Şiirin edebî ve estetik yönünü öne çıkaran şair, hece vezninde şiirler yazmış. Şiirlerinde aşkı, kadınları, tabiatı, mutluluğu ve hüznü, ümidi ve karamsarlığı dile getiren şairin bir diğer hassasiyeti biçimde kusursuzluğu aramasıdır. Dıranas, biçim ile ahenk arasındaki uyuma daima dikkat eder. O, duygu ve düşüncelerini birkaç mısrada terennüm ederken kendine özgü bir şiir dili oluşturmanın derdindedir.

Gazel gibi Divan şiiri nazım biçimlerini değiştirerek kullanan Dıranas'ın beytleri üç mısradan oluşan şiir söylemeye dikkat ettiği anlaşılıyor. Ülker'in Gözleri şiirini Divan şiiri nazım biçimi müselles kafiye düzeninde yazarken aşağıda açıklamaya çalışacağımız üç mısradan oluşan bentlerle yazdığı Mektup'da kafiye düzenini değiştirir. Klasik dönem şiiri olsa idi Mesnevî kafiyeli Müselles diyebileceğimiz bir biçimde yazar.

Dıranas, geleneği sadece Divan ve Halk şiiri nazım biçimlerini kullanarak şiirine aksettirmez. Klasik şiirin bedi sanatlarını da kullanır. Onun şiirlerindeki edebi sanatlar Divan şiirini aratmayacak kadar çoktur. Mektup şiiri onun edebi sanatlar üzerindeki tasarrufunu gösterir.

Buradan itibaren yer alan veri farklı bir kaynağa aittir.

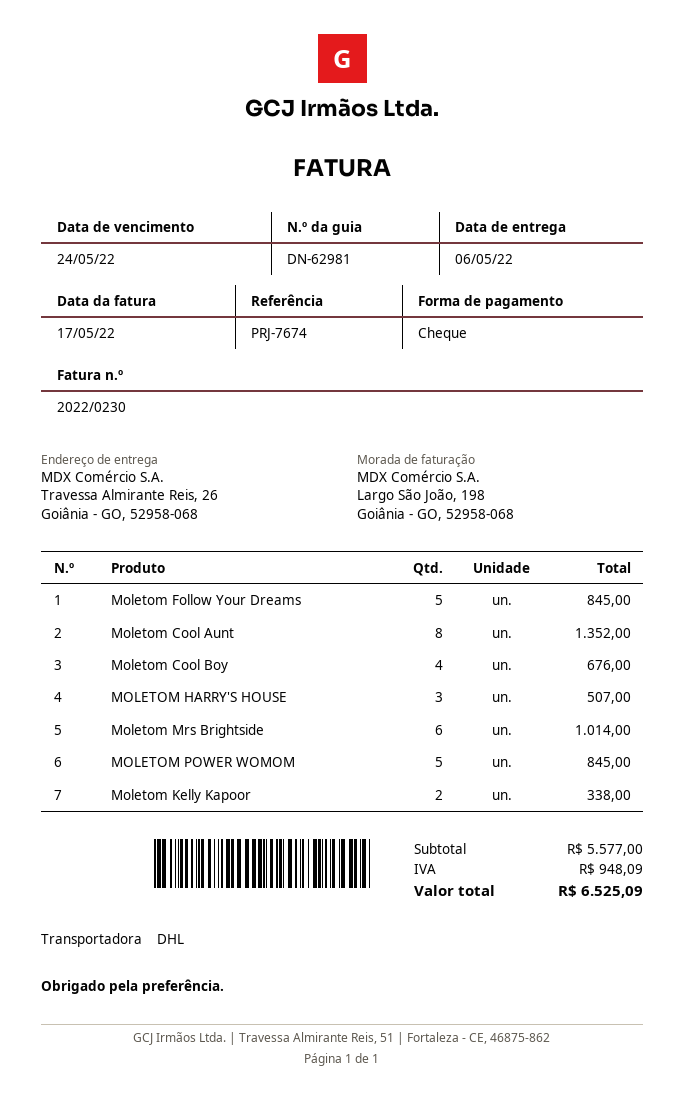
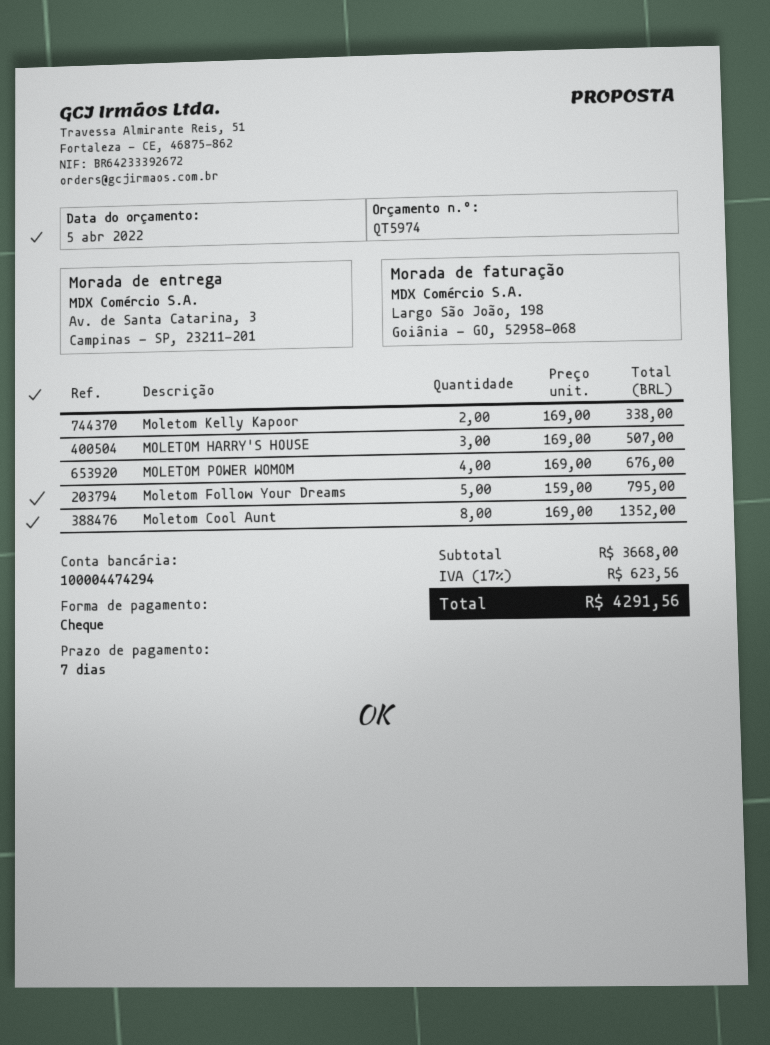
ship to: Travessa Almirante Reis, 26, Goiânia - GO, 52958-068 -> Av. de Santa Catarina, 3, Campinas - SP, 23211-201
Moletom Follow Your Dreams: 5 for 845.00 -> 5 for 795.00
Moletom Cool Boy: 4 for 676.00 -> none
Moletom Mrs Brightside: 6 for 1014.00 -> none
MOLETOM POWER WOMOM: 5 for 845.00 -> 4 for 676.00
subtotal: 5577.00 -> 3668.00
tax: 948.09 -> 623.56
total: 6525.09 -> 4291.56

Mektup şiirini hatırlayalım.

Dost dost diye deli derviş gezdiğim,
Bir ağladığım, bir güleyazdığım,
Adını dağa taşa kazıdığım

Benim bir tanem dost, gözümün nuru!
Tutmaz elim, topal ayağım uğru,
Amansız kara bahtımdan ötürü

Kan ter dolandığım yollar gölgesi,
Kara ekmeğimin akça mayası,
Susayınca çağıldak sular sesi,

Ay aydınlığım, gün ışığım, canım,
Bayramım, bolluğum, yemişim, yenim
Göz yaşımı gözden gizli silenim!

Pek garipçe kaldım köyümde ıssız,
Otsuz ocaksız, akılsız, ayvazsız.
İki elin kanda olsa durma tez

Dağ başını duman almadan beri,
Eyüp sabrım, eyi düşlerim yoru,
Yet bu yana! Avareyim, yet, yürü!

Dostundan ayrılmış birinin psikolojisini anlattığı şiirinde şairin en çok kullandığı sanat teşbih, en sık dile getirdiği duygu özlemdir. İlk bentte kendi durumunu ifade eder. Sonraki üç bentte ise neden o durumda olduğunu dostunun kendisi için ne anlam ifade ettiğini ve ne kadar değerli olduğunu anlatır. Beşinci bentte dostundan ayrı kalmanın acısından bahseder. Son bentte ise dostuna gelmesi için yalvarır. Bu haliyle kompozisyonu da bir mektuba benzer.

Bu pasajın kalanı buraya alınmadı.